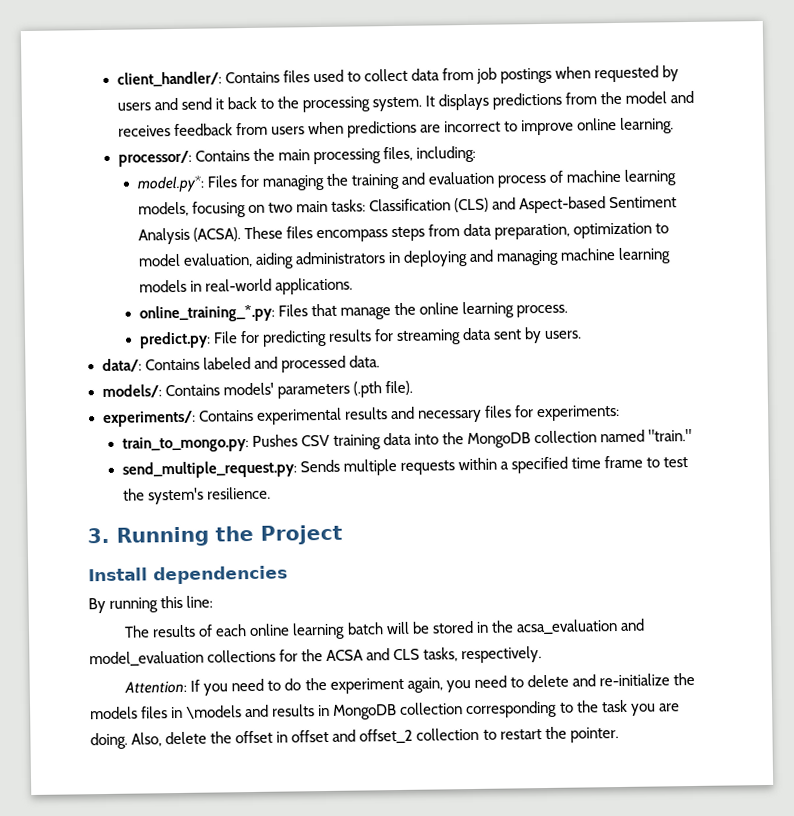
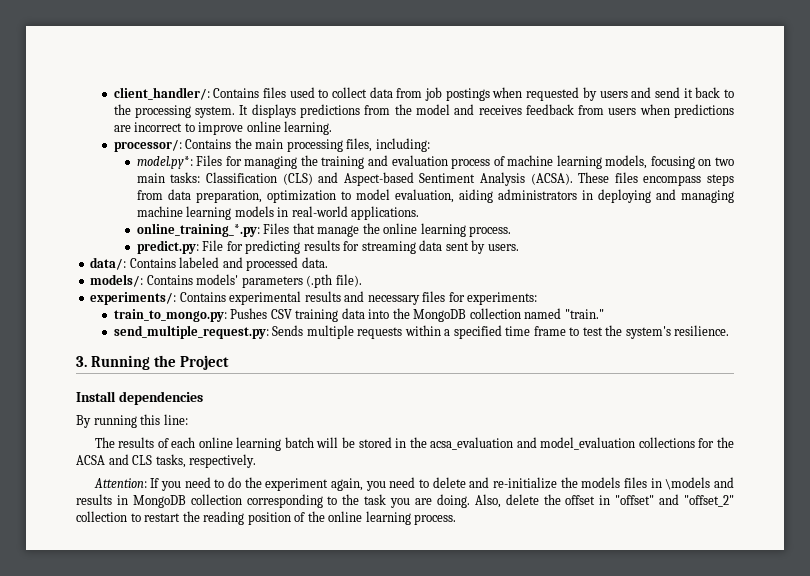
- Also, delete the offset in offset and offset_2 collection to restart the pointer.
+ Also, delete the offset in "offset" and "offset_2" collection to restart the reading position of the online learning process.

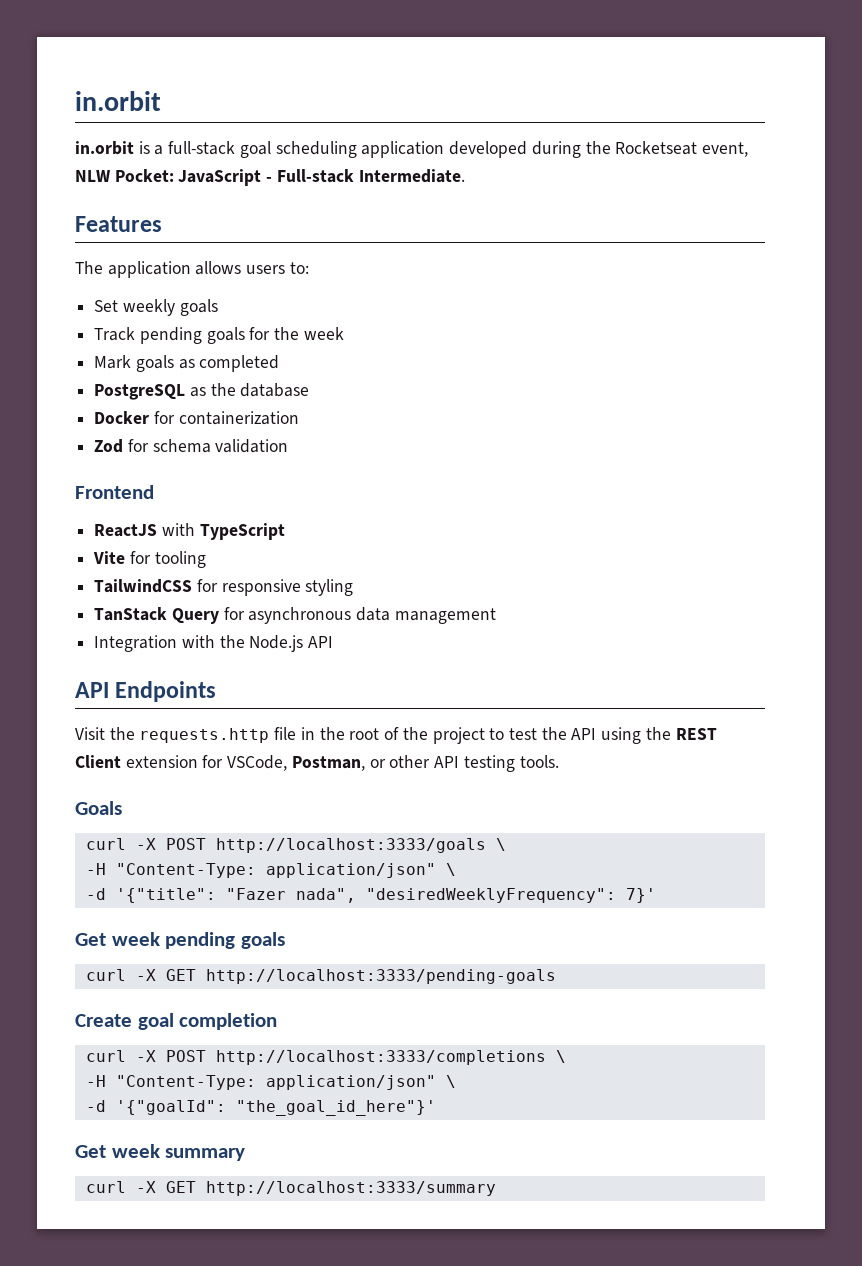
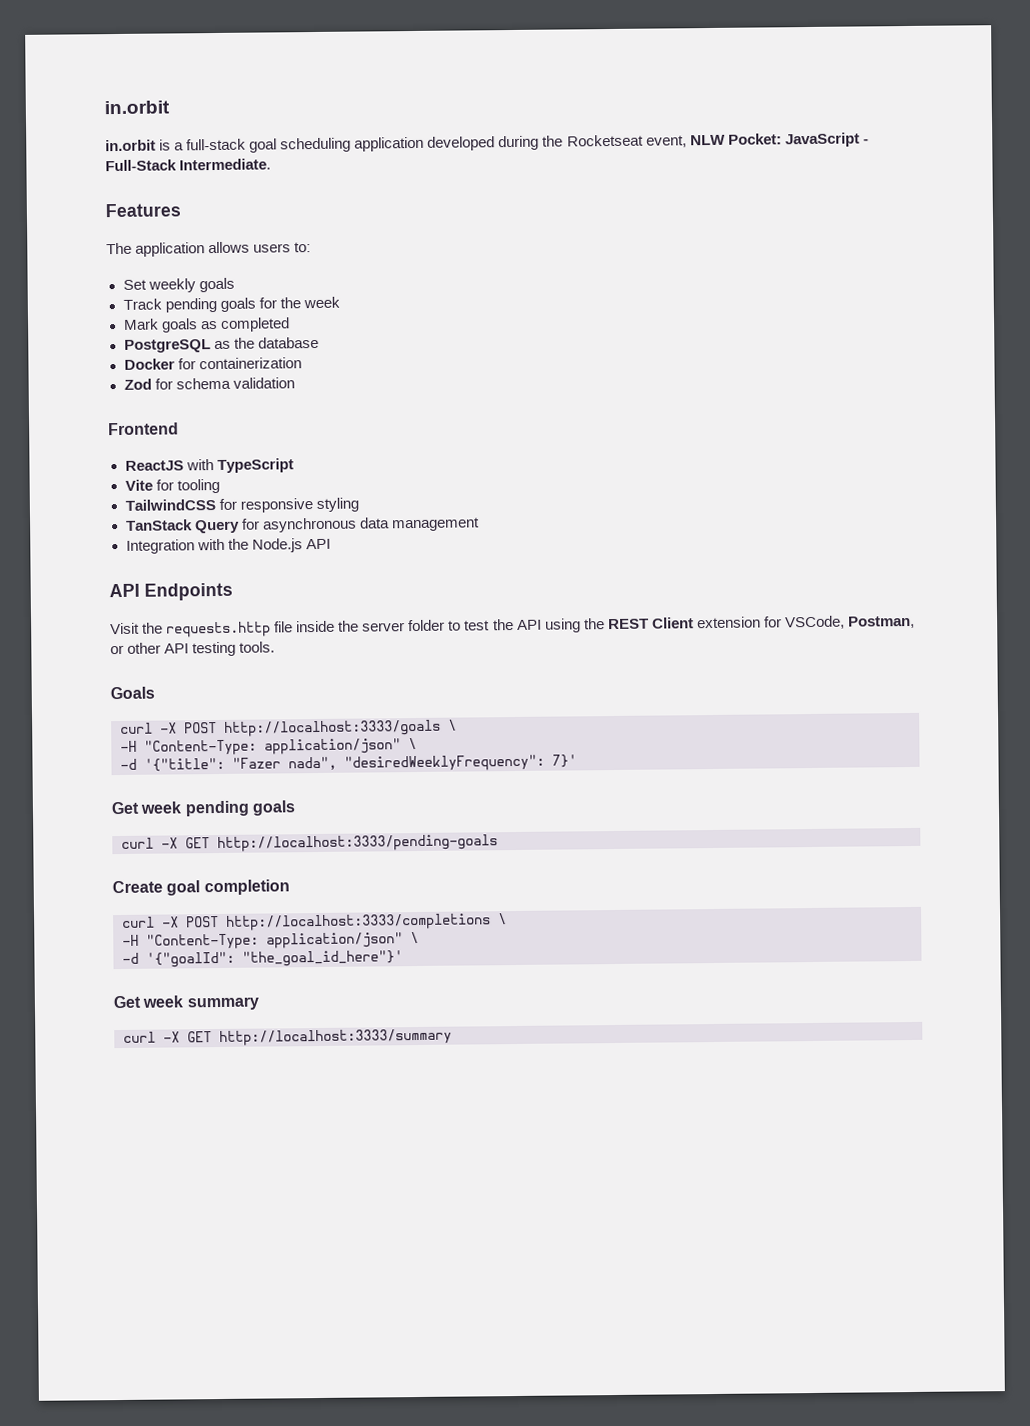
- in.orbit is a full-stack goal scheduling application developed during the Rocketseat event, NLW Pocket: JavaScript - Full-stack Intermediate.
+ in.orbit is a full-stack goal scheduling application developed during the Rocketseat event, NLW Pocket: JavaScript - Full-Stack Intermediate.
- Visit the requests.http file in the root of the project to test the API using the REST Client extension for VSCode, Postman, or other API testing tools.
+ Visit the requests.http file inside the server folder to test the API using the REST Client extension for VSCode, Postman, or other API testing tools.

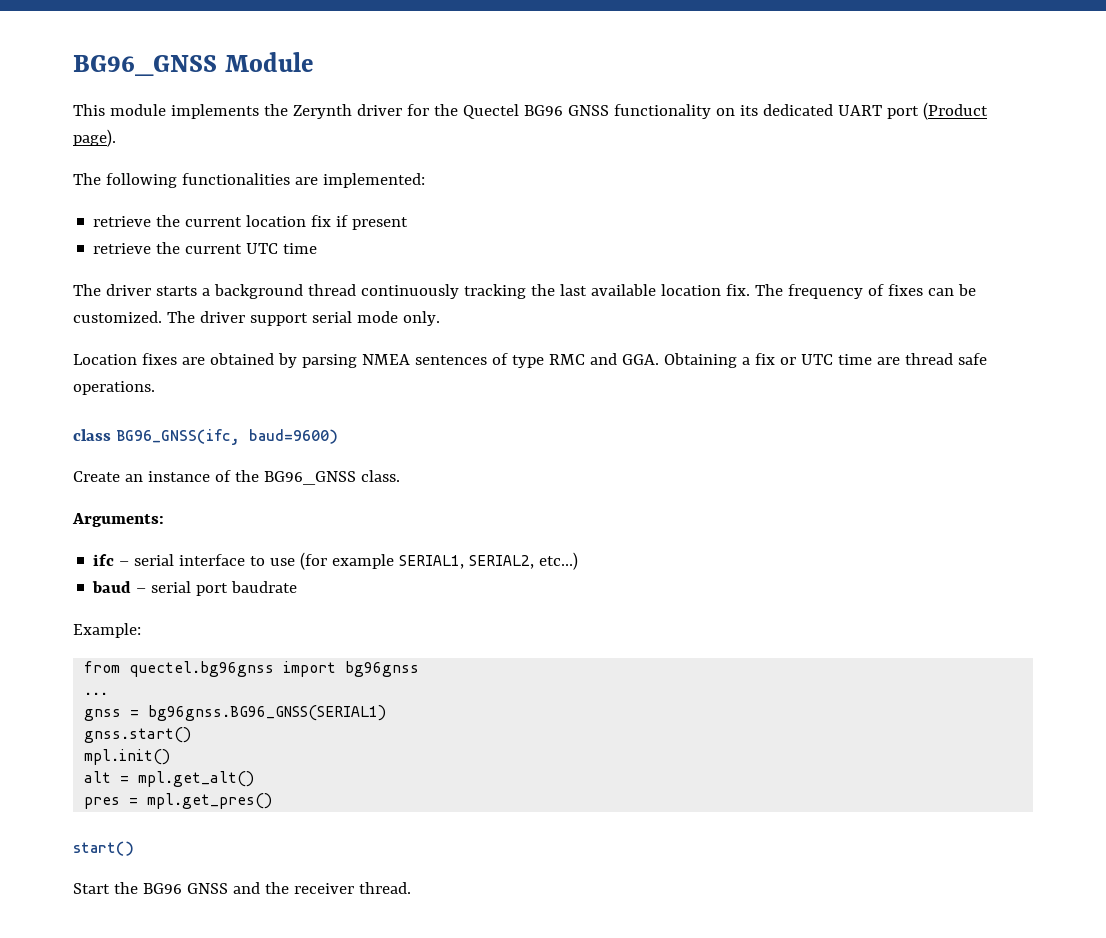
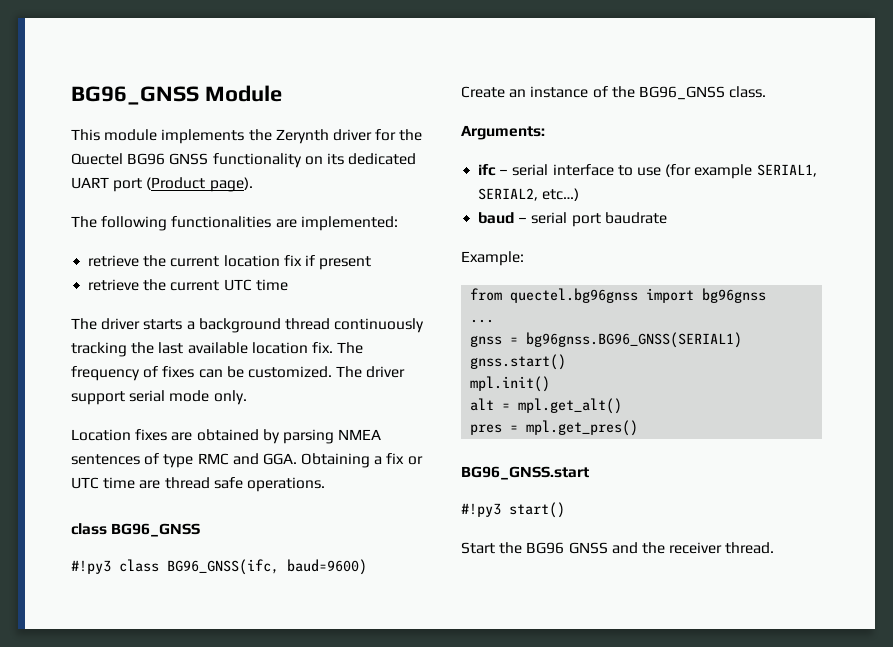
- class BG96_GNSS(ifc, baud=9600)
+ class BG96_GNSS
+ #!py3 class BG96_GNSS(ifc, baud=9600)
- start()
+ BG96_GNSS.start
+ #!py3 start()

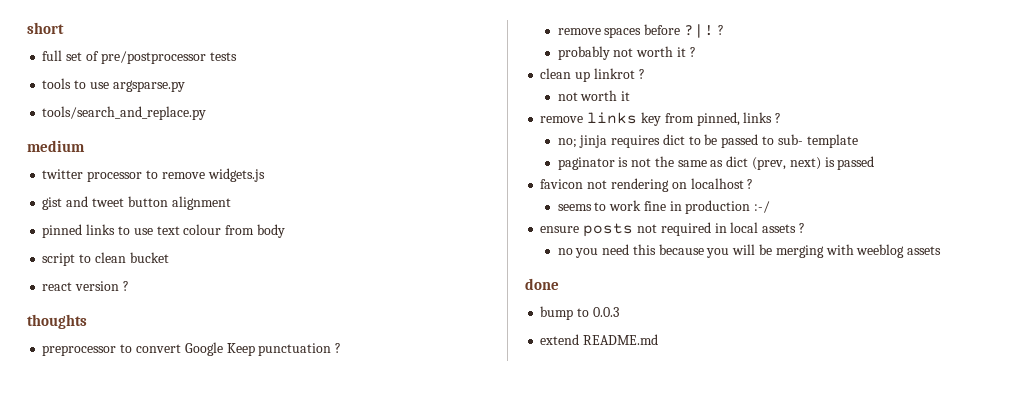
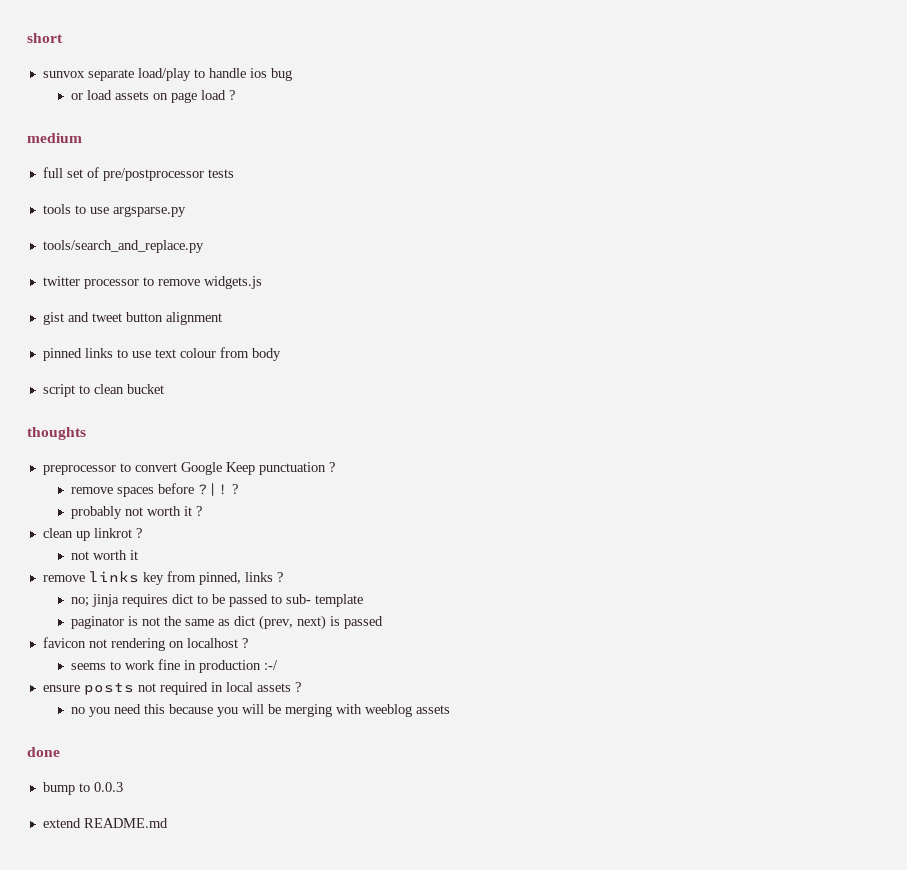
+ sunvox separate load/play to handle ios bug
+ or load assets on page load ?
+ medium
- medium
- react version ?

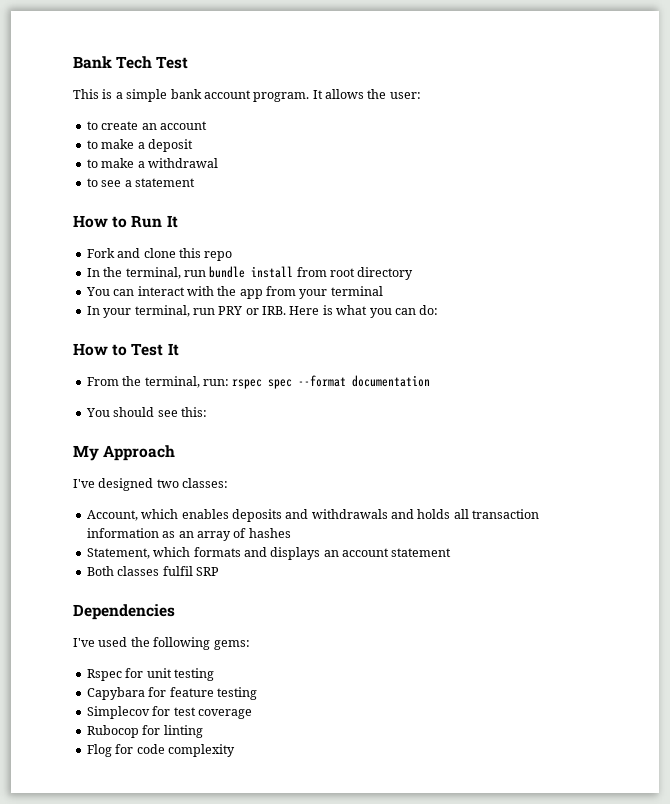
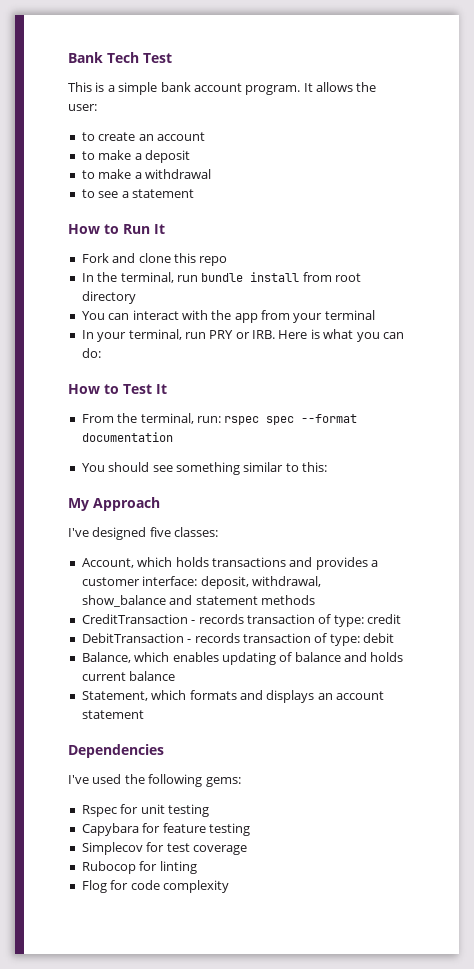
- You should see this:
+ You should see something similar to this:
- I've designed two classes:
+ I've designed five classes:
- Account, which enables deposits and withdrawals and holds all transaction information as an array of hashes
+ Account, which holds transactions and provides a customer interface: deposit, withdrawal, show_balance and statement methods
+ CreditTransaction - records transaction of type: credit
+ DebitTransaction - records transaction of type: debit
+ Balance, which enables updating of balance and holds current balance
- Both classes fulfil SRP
————
WHAT TO WORK ON
Exactly reproduce the lines from the one containing "and statement methods" through the end of the records, and only those lines.

ANSWER AREA
+ Account, which holds transactions and provides a customer interface: deposit, withdrawal, show_balance and statement methods
+ CreditTransaction - records transaction of type: credit
+ DebitTransaction - records transaction of type: debit
+ Balance, which enables updating of balance and holds current balance
- Both classes fulfil SRP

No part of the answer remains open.